[Before-and-after page screenshots]
= = = = = = =

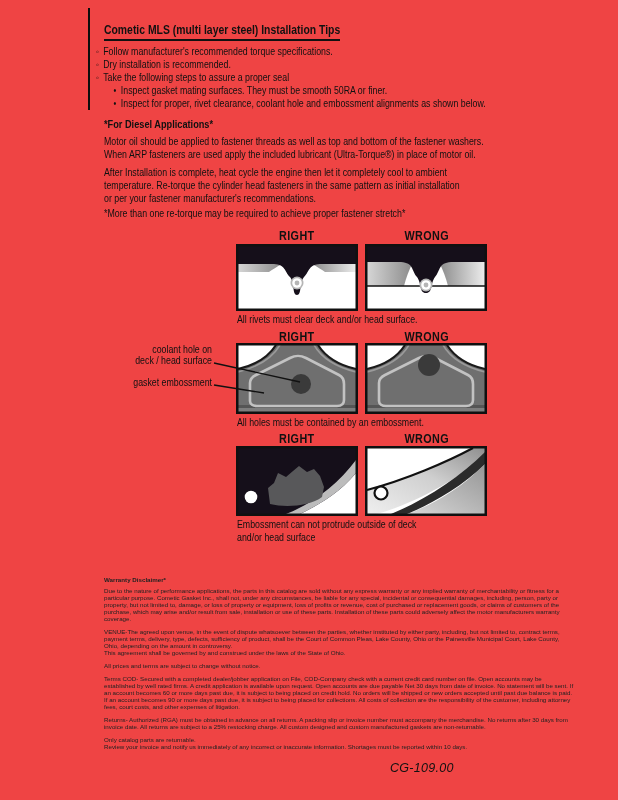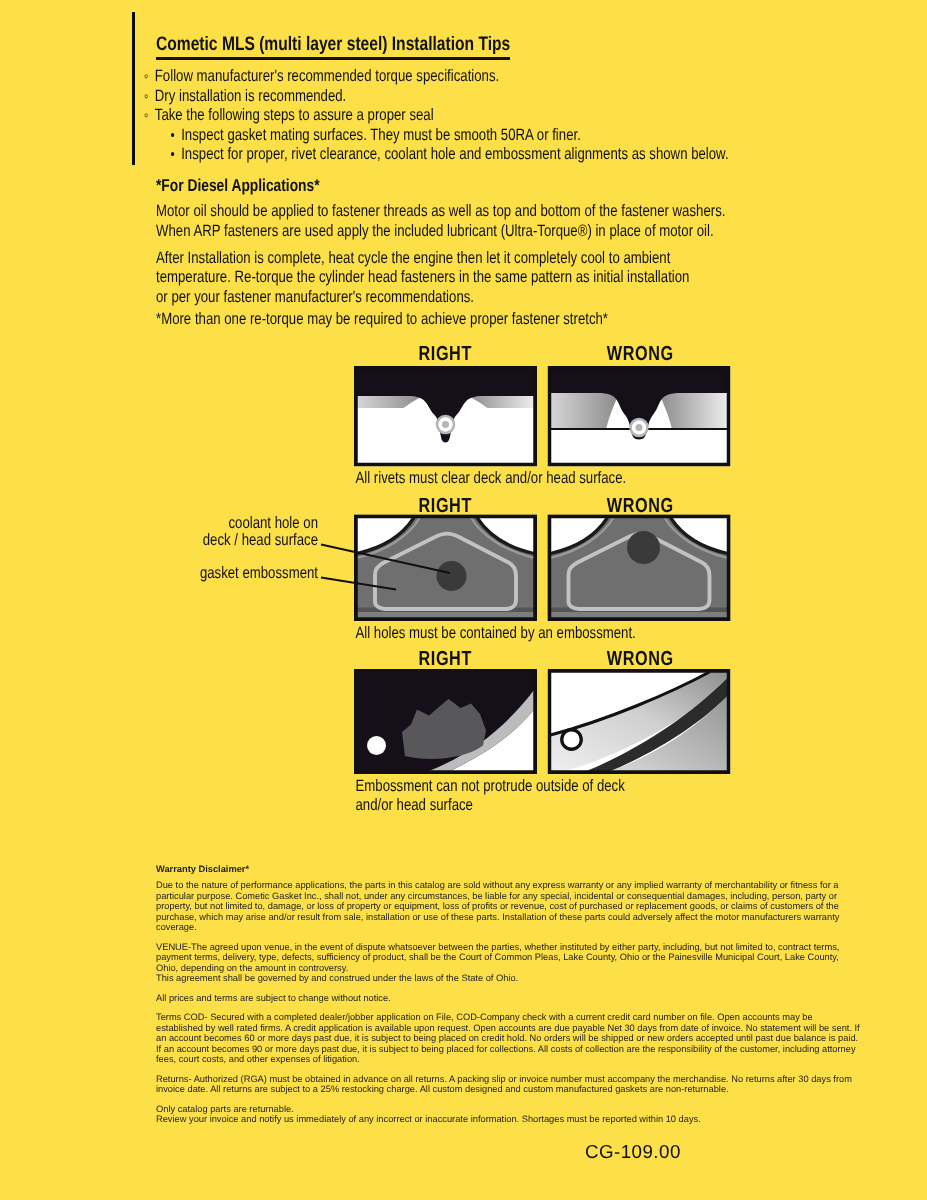--- a/index.html
+++ b/index.html
@@ -1,16 +1,16 @@
 <!DOCTYPE html>
 <html><head>
 <meta charset="utf-8">
 <style>
   html,body{margin:0;padding:0;background:#ffffff;}
-  #page{position:relative;width:618px;height:800px;background:#fde047;overflow:hidden;
+  #page{position:relative;width:618px;height:800px;background:#ef4444;overflow:hidden;
         font-family:"Liberation Sans",sans-serif;color:#111;}
   .abs{position:absolute;}
   .condense{transform:scaleX(0.8);transform-origin:0 0;}
   .condense-r{transform:scaleX(0.8);transform-origin:100% 0;}
   .title{font-size:13px;font-weight:bold;border-bottom:2px solid #111;padding-bottom:2px;
          white-space:nowrap;display:inline-block;}
   .body-txt{font-size:11px;line-height:13px;white-space:pre-line;}
   .bullet-row{display:flex;font-size:11px;line-height:13px;white-space:nowrap;}
   .bullet-row .mk{width:9px;flex:0 0 9px;font-size:10px;}
   .bullet-row.sub{margin-left:22px;}
@@ -192,15 +192,15 @@
     <p>Due to the nature of performance applications, the parts in this catalog are sold without any express warranty or any implied warranty of merchantability or fitness for a particular purpose.  Cometic Gasket Inc., shall not, under any circumstances, be liable for any special, incidental or consequential damages, including, person, party or property, but not limited to, damage, or loss of property or equipment, loss of profits or revenue, cost of purchased or replacement goods, or claims of customers of the purchase, which may arise and/or result from sale, installation or use of these parts.  Installation of these parts could adversely affect the motor manufacturers warranty coverage.</p>
     <p class="tight">VENUE-The agreed upon venue, in the event of dispute whatsoever between the parties, whether instituted by either party, including, but not limited to, contract terms, payment terms, delivery, type, defects, sufficiency of product, shall be the Court of Common Pleas, Lake County, Ohio or the Painesville Municipal Court, Lake County, Ohio, depending on the amount in controversy.</p>
     <p>This agreement shall be governed by and construed under the laws of the State of Ohio.</p>
     <p>All prices and terms are subject to change without notice.</p>
     <p>Terms COD- Secured with a completed dealer/jobber application on File, COD-Company check with a current credit card number on file.  Open accounts may be established by well rated firms.  A credit application is available upon request.  Open accounts are due payable Net 30 days from date of invoice.  No statement will be sent.  If an account becomes 60 or more days past due, it is subject to being placed on credit hold.  No orders will be shipped or new orders accepted until past due balance is paid.  If an account becomes 90 or more days past due, it is subject to being placed for collections.  All costs of collection are the responsibility of the customer, including attorney fees, court costs, and other expenses of litigation.</p>
     <p>Returns- Authorized (RGA) must be obtained in advance on all returns.  A packing slip or invoice number must accompany the merchandise.  No returns after 30 days from invoice date.  All returns are subject to a 25% restocking charge.  All custom designed and custom manufactured gaskets are non-returnable.</p>
     <p class="tight">Only catalog parts are returnable.</p>
     <p>Review your invoice and notify us immediately of any incorrect or inaccurate information.  Shortages must be reported within 10 days.</p>
   </div>
 
-  <div class="abs pagenum" style="left:390px;top:761px;">CG-109.00</div>
+  <div class="abs pagenum" style="left:390px;top:761px;font-style:italic;">CG-109.00</div>
 
 </div>
 
 </body></html>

= = = = = = =

Your reply must contain each entry exactly as written and no pictures.

▶ **Solution**
--- a/index.html
+++ b/index.html
@@ -1,16 +1,16 @@
 <!DOCTYPE html>
 <html><head>
 <meta charset="utf-8">
 <style>
   html,body{margin:0;padding:0;background:#ffffff;}
-  #page{position:relative;width:618px;height:800px;background:#fde047;overflow:hidden;
+  #page{position:relative;width:618px;height:800px;background:#ef4444;overflow:hidden;
         font-family:"Liberation Sans",sans-serif;color:#111;}
   .abs{position:absolute;}
   .condense{transform:scaleX(0.8);transform-origin:0 0;}
   .condense-r{transform:scaleX(0.8);transform-origin:100% 0;}
   .title{font-size:13px;font-weight:bold;border-bottom:2px solid #111;padding-bottom:2px;
          white-space:nowrap;display:inline-block;}
   .body-txt{font-size:11px;line-height:13px;white-space:pre-line;}
   .bullet-row{display:flex;font-size:11px;line-height:13px;white-space:nowrap;}
   .bullet-row .mk{width:9px;flex:0 0 9px;font-size:10px;}
   .bullet-row.sub{margin-left:22px;}
@@ -192,15 +192,15 @@
     <p>Due to the nature of performance applications, the parts in this catalog are sold without any express warranty or any implied warranty of merchantability or fitness for a particular purpose.  Cometic Gasket Inc., shall not, under any circumstances, be liable for any special, incidental or consequential damages, including, person, party or property, but not limited to, damage, or loss of property or equipment, loss of profits or revenue, cost of purchased or replacement goods, or claims of customers of the purchase, which may arise and/or result from sale, installation or use of these parts.  Installation of these parts could adversely affect the motor manufacturers warranty coverage.</p>
     <p class="tight">VENUE-The agreed upon venue, in the event of dispute whatsoever between the parties, whether instituted by either party, including, but not limited to, contract terms, payment terms, delivery, type, defects, sufficiency of product, shall be the Court of Common Pleas, Lake County, Ohio or the Painesville Municipal Court, Lake County, Ohio, depending on the amount in controversy.</p>
     <p>This agreement shall be governed by and construed under the laws of the State of Ohio.</p>
     <p>All prices and terms are subject to change without notice.</p>
     <p>Terms COD- Secured with a completed dealer/jobber application on File, COD-Company check with a current credit card number on file.  Open accounts may be established by well rated firms.  A credit application is available upon request.  Open accounts are due payable Net 30 days from date of invoice.  No statement will be sent.  If an account becomes 60 or more days past due, it is subject to being placed on credit hold.  No orders will be shipped or new orders accepted until past due balance is paid.  If an account becomes 90 or more days past due, it is subject to being placed for collections.  All costs of collection are the responsibility of the customer, including attorney fees, court costs, and other expenses of litigation.</p>
     <p>Returns- Authorized (RGA) must be obtained in advance on all returns.  A packing slip or invoice number must accompany the merchandise.  No returns after 30 days from invoice date.  All returns are subject to a 25% restocking charge.  All custom designed and custom manufactured gaskets are non-returnable.</p>
     <p class="tight">Only catalog parts are returnable.</p>
     <p>Review your invoice and notify us immediately of any incorrect or inaccurate information.  Shortages must be reported within 10 days.</p>
   </div>
 
-  <div class="abs pagenum" style="left:390px;top:761px;">CG-109.00</div>
+  <div class="abs pagenum" style="left:390px;top:761px;font-style:italic;">CG-109.00</div>
 
 </div>
 
 </body></html>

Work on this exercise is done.